Data Scientists are in an interesting position. Data Science is about optimization, true optimization requires automation, so QED ‘true’ Data Science means eliminating Data Scientists.
And Data Scientists are happy to optimize themselves out of job. Unfortunately the development patterns and architectures at times used by data scientists can, ironically, be sub-optimal for optimization. (At times called ‘Anti-Patterns’ as the mechanism for developing the solution limits the success of said solution.)
The issue may stem from Data Science as a discipline not having been around for very long. Fortunately we are able to borrow from application and data development operations (i.e. “DevOps”) for some guidance.
First, let’s look at a frequent Data Science development workflow/anti-pattern; then explore a traditional and emerging app dev pattern to solve the Data Science anti-pattern.
The Big Ass Script “Architecture”
Data Science has a problem, we typically put all our data connection, transformation, and visualization code in one big-ass script (“BAS”). The BAS development pattern is great for one superstar data scientist to mess around with a bunch of data and make an awesome model. But there are a few limitations:
- It’s hard to reuse in future analysis
- No one else understands how it works
- It’s difficult to debug
We have workarounds for the limitations, but copy pasting code, knowledge bases, and blind faith in results only get us so far.
BAS is only made easier to create with “Notebooks” like Jupyter and Zeppelin, which are practically IDEs for generating BAS solutions.
What about integrating a BAS into a production data pipeline? Simple answer, you can’t. It has to be refactored. Which is why we have a standard data science development pattern of:
- Data Science Data Mess-around
- Refactor data transformations into a more useful framework
- Build out a thick ETL dumping the scored data into a database
The Decoupled Architecture
“But we solved this problem over 30 years ago” says literally every enterprise data architect. Yes they did, so let’s look at the basics.
Who would have thought separating the data, data analysis (filtering, scoring, etc.), and reporting (visuals, dashboards, etc.) was important?

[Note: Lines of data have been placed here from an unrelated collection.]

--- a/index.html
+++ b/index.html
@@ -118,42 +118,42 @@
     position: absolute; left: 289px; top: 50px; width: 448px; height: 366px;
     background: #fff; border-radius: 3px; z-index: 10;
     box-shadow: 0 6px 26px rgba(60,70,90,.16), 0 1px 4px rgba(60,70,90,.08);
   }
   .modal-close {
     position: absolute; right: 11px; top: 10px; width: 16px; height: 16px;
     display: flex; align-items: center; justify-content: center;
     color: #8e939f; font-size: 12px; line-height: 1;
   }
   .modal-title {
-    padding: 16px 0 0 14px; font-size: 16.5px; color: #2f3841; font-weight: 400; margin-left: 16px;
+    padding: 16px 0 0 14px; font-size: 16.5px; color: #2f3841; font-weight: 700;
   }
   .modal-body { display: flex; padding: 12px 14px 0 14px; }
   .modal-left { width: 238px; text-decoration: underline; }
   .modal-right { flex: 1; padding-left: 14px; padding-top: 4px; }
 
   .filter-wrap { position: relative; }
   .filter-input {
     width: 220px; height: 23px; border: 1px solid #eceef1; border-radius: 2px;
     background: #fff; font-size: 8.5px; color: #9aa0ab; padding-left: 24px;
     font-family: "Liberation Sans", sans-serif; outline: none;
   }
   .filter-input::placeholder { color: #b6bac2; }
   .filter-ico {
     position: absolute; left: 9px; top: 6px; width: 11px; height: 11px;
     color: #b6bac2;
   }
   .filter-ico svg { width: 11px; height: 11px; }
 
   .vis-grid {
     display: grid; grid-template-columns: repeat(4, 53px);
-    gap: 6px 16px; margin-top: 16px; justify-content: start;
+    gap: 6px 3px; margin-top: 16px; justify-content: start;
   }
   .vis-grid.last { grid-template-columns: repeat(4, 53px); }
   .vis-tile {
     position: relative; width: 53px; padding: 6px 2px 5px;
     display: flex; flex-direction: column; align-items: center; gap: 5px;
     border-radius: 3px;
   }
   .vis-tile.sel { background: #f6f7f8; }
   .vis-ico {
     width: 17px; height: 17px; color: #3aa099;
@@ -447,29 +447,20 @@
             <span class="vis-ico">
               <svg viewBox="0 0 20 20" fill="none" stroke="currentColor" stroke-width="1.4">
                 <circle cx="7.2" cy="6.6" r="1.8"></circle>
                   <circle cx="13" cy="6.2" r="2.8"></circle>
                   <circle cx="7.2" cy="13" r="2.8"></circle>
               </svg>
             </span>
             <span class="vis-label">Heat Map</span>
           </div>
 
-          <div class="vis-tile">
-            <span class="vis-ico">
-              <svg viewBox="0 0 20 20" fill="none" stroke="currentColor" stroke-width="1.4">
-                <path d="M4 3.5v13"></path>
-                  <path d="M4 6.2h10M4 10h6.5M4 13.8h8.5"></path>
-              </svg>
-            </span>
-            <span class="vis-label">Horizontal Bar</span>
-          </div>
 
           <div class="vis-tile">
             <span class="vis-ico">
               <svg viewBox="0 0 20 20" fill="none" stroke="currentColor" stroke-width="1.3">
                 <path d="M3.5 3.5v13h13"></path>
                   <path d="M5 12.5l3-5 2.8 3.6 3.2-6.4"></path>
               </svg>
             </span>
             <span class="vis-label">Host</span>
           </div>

The second someone downloads a csv to their laptop or starts messing around in Excel any semblance of data governance is thrown out the window. To make matters worse, updating the model means we have to repeat whatever crazy process was used to get that csv in first place.
A tightly coupled analysis and reporting stack is just as bad. Now data scientists are forced to rerun analysis for every enhancement or bug fix requested. It can lead to analysts becoming front end developers.

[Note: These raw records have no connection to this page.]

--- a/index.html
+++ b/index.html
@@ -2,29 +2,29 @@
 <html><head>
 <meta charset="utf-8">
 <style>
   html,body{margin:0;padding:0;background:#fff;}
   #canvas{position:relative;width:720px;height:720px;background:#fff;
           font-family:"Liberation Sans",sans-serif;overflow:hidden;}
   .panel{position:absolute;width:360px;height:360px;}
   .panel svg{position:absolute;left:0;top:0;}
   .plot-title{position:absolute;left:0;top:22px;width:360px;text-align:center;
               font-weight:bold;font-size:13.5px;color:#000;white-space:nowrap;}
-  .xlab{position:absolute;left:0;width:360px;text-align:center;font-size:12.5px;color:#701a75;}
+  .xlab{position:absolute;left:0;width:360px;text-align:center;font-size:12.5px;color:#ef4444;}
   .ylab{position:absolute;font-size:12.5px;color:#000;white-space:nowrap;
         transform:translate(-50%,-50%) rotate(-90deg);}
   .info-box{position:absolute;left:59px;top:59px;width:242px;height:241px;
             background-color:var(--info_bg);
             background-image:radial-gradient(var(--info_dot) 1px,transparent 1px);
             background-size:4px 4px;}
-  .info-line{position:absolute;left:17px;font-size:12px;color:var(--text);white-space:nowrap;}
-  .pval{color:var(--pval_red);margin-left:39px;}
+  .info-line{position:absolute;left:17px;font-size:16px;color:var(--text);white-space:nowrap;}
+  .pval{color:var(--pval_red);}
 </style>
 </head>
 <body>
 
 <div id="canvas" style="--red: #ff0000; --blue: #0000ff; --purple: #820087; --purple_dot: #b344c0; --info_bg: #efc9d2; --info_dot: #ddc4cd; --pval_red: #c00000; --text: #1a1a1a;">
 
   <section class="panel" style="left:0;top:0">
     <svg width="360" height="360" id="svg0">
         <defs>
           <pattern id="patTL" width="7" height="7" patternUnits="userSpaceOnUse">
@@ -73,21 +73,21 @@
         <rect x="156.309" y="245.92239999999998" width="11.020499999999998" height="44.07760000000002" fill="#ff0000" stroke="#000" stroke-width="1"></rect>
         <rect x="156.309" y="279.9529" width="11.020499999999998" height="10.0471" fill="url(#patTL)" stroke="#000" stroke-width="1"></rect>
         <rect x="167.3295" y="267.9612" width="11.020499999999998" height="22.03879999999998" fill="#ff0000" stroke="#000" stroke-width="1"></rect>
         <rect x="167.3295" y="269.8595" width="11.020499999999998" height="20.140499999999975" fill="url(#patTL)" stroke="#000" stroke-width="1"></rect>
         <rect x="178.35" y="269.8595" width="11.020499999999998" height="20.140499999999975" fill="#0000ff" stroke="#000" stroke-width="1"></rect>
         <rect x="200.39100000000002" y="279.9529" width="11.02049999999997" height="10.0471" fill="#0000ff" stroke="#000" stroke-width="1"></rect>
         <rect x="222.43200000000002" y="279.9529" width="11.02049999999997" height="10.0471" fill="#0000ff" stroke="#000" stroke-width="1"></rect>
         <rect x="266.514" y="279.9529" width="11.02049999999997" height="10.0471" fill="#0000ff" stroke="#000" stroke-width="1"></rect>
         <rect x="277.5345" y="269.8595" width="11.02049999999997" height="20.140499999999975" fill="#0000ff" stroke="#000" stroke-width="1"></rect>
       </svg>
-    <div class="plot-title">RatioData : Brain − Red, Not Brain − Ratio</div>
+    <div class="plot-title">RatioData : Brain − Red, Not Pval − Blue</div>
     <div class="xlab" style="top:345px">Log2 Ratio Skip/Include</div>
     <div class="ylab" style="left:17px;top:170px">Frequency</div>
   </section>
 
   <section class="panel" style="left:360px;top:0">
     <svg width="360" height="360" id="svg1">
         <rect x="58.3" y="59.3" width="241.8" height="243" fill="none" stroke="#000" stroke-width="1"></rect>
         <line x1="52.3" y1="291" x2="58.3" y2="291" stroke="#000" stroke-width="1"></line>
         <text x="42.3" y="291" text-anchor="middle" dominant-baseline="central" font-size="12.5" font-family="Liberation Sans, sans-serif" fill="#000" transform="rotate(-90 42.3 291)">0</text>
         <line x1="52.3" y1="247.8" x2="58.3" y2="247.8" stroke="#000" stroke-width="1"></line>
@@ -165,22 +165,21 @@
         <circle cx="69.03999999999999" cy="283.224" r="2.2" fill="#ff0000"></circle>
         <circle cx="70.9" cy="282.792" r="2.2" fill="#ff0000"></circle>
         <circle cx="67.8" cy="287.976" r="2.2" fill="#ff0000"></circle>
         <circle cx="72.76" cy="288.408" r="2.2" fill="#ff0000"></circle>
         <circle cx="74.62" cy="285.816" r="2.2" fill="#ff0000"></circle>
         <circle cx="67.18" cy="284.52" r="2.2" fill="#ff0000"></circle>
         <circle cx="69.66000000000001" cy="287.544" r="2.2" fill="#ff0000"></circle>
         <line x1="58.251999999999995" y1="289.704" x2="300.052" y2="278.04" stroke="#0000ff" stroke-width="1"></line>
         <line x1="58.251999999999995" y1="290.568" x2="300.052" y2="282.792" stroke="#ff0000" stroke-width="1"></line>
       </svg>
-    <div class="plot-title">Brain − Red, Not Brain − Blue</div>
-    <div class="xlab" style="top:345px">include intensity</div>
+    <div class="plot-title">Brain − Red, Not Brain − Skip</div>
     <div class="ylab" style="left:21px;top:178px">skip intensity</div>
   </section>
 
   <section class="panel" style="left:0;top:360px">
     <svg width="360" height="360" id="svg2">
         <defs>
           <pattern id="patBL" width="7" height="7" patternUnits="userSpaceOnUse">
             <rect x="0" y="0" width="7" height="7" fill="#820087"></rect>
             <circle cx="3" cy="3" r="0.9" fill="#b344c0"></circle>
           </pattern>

So the multi-tiered architecture is not only good for managing hardware resources, it is good for management human resources as well.
Is this the same as Model View Control?
Great question, and the answer is debatable, but personally I look at the tiered architecture as a physical separation and MVC as logical separation. MVC is a code development pattern which isolates the data (“Model”) from any persistent modifications (“Control”) from an application’s interface (“View”).
Meaning, in a modern PaaS environment, effective MVC design is equivalent to multi-tier design, as the data storage, processing, and visualization functions are handled by different services.
However, MVC doesn’t solve everything, even with decoupling operations, we may not decouple how the operations themselves interact. In other words, we may develop solutions with extremely efficient code execution but the code is buried in a larger method, or maybe we want to modify a model but it’s used across multiple solutions.
The Microservice Architecture
Microservice is emerging as the data science architecture pattern of choice. To oversimplify, it focuses on creating standard interfaces for all data extraction, manipulation, and visualization operations – without the need for complicated middle layer service bus applications to handle communication.
A standard interface means we have a consistent format for data going in and data coming out of the “service.”
For a good example of a service, think of Facebook or Github Graph APIs. You typically make several calls to various service endpoints as you get new information on each hop. (E.g. userId -> postId -> text.) We know the format of data to provide to the endpoint and what data to expect in return, so we can reuse the endpoints in multiple applications. Furthermore, modifications to the underlying code probably happen all the time without anyone ever noticing.
How to Implement Data Science Microservice Architecture
Well Microservices sounds well and good, but how on earth are analysts and most data scientists going to actually develop like this? Am I seriously proposing they learn how to develop and deploy reusable APIs like back-end developers or engineers??
Well, kind of, yeah…
But it’s not as bad as it sounds. While purely coded solutions exist, for example flask for python or plumbr in R, they require a lot of administration and development to run in a fully integrated microservices architecture. There is no pre configured security, no management layer, no high availability, and not to mention it’s an entirely new coding paradigm.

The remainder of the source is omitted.